それから稽古、試合をした。それを全てスペンサーに見せたのである。
スペンサーは一部始終を見てからこう四人に言った。
「見せて頂き有り難うございます」
「はい、どうでしょうか」
上城は面を脱ぎよい汗をかいた爽やかな顔でスペンサーに問い返した。
「日本の剣道は」
「必ず正面を向いていますね」
「そうなんです。
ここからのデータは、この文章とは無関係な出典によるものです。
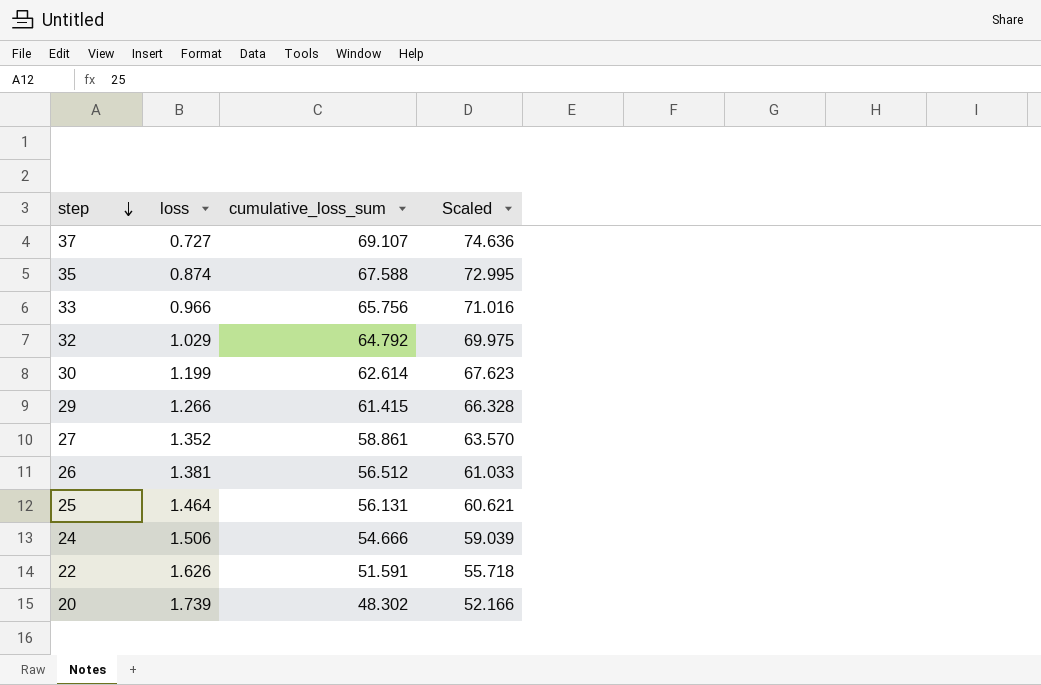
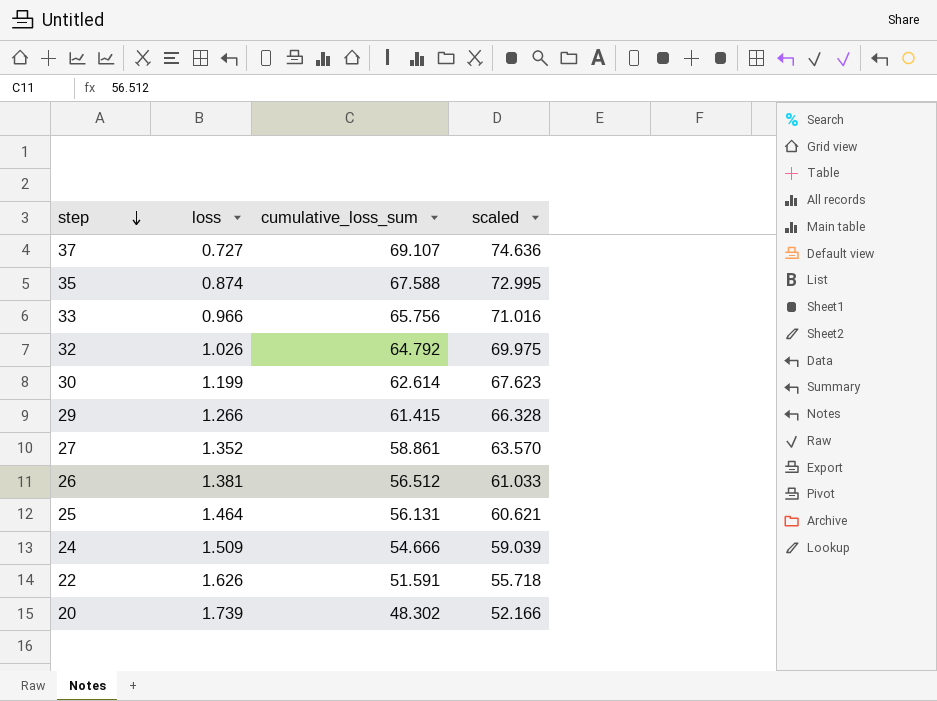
column name: Scaled -> scaled
32 | loss: 1.029 -> 1.026
24 | loss: 1.506 -> 1.509

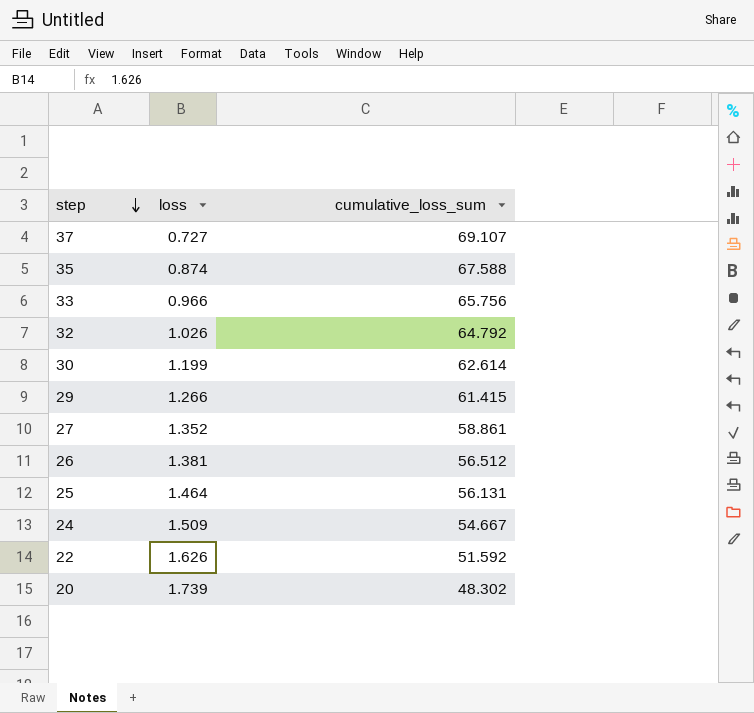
column scaled | formula: [cumulative_loss_sum] * 1.08 -> none
24 | cumulative_loss_sum: 54.666 -> 54.667
22 | cumulative_loss_sum: 51.591 -> 51.592

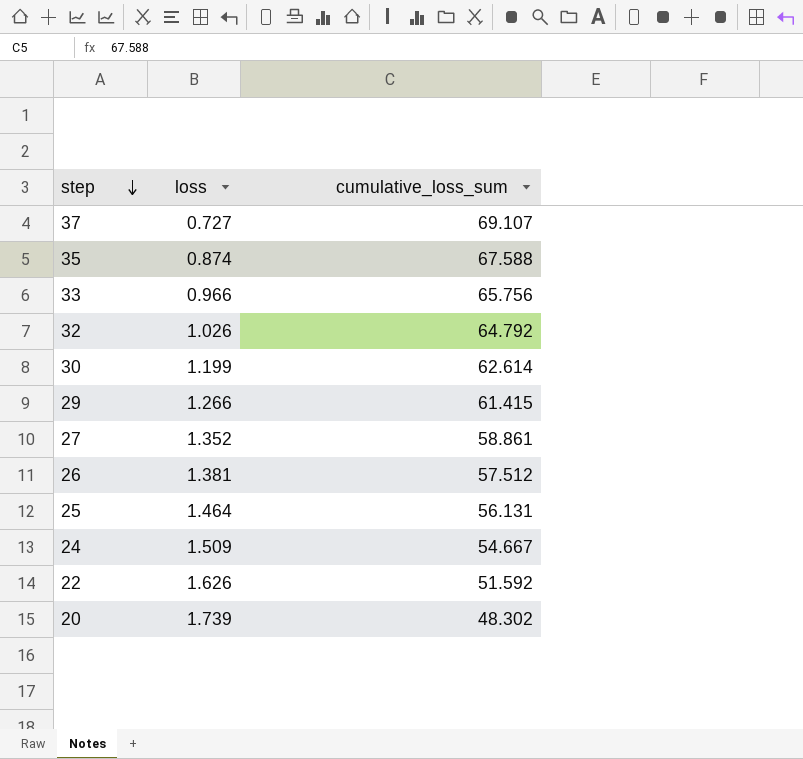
26 | cumulative_loss_sum: 56.512 -> 57.512

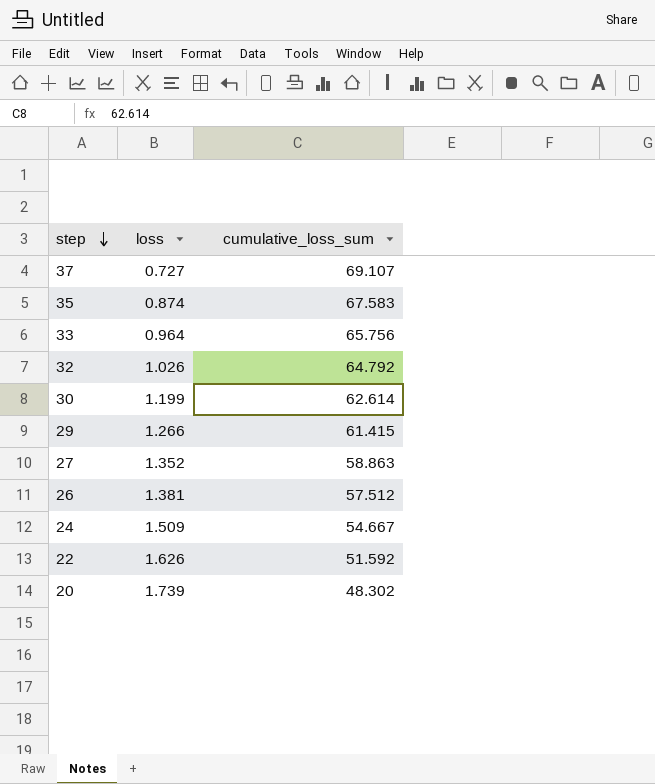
row 25: 1.464 | 56.131 -> none
35 | cumulative_loss_sum: 67.588 -> 67.583
33 | loss: 0.966 -> 0.964
27 | cumulative_loss_sum: 58.861 -> 58.863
日本の剣道は」
「どんな構えをしてもですね」
「身体は正面です」
そこを向いているというのだ。
「横には向かないです」
「フェシングでは手を前に出して」
剣を出すその手をそうしてである。
「身体は横ですが」
「それは守りの為ですね」
「身体の中心は急所の塊です」
これは古来からよく知られている。そして心臓のこともある。
「右手を前に出して左側は完全に隠しますね」
「はい」
「それで心臓も隠しています」
そうしてもいるというのだ。
「構えはそうして身体を隠しています」
「そうなんですね」
「その通りです。ですが日本の剣道は」
「正面を向いてそこで構えます」
「つまり刀で身体の急所を守るのですね」
「そうなります」
上城もその通りだとスペンサーに答える。
「日本の剣道は」
「面白い剣道ですね。そして私は」
「スペンサーさんの剣は」
「少しお借りします」
彼は上城達が持って来た木刀、空いているそれを両手に持った。
そのうえで腰を落とし姿勢も低くさせて言う。
「こうした構えが基本です」
「剣が大きく重いからですね」
「腰で持つ感じになります」
「それで振るんですか」
「ですが私は普通に振ることができます」
それが可能だというのだ。
「腕力と背筋の関係で」
「力があるからですか」
「結果としてそうなります」
「ですよね。その剣ってどれだけあるんですか?」
「日本で言うと十五キロですね」
「それだけあるんですか」
「大体ですが」
それ位の重さがあるというのだ」
「ただ。アメリカでの単位はポンドです」
キログラムではなくそれになる。アメリカでは長さの単位に関してもメートルでもなくフィートともなる。イギリスの影響である。
「それになりますが」
「ええと、ポンドは」
「よくわからないですね」
「すいません」
「ですからキログラムにしてみました」
それに換算して話したというのだ。
「わかりやすく」
「有り難うございます」
「はい、それでなのですが」
「十五キロですよね」
「かなり重いですね」
「そう思います」
十五キロもある木刀を想像してみてもできなかった。それで上城は素直に驚きながらスペンサーに対して答えた。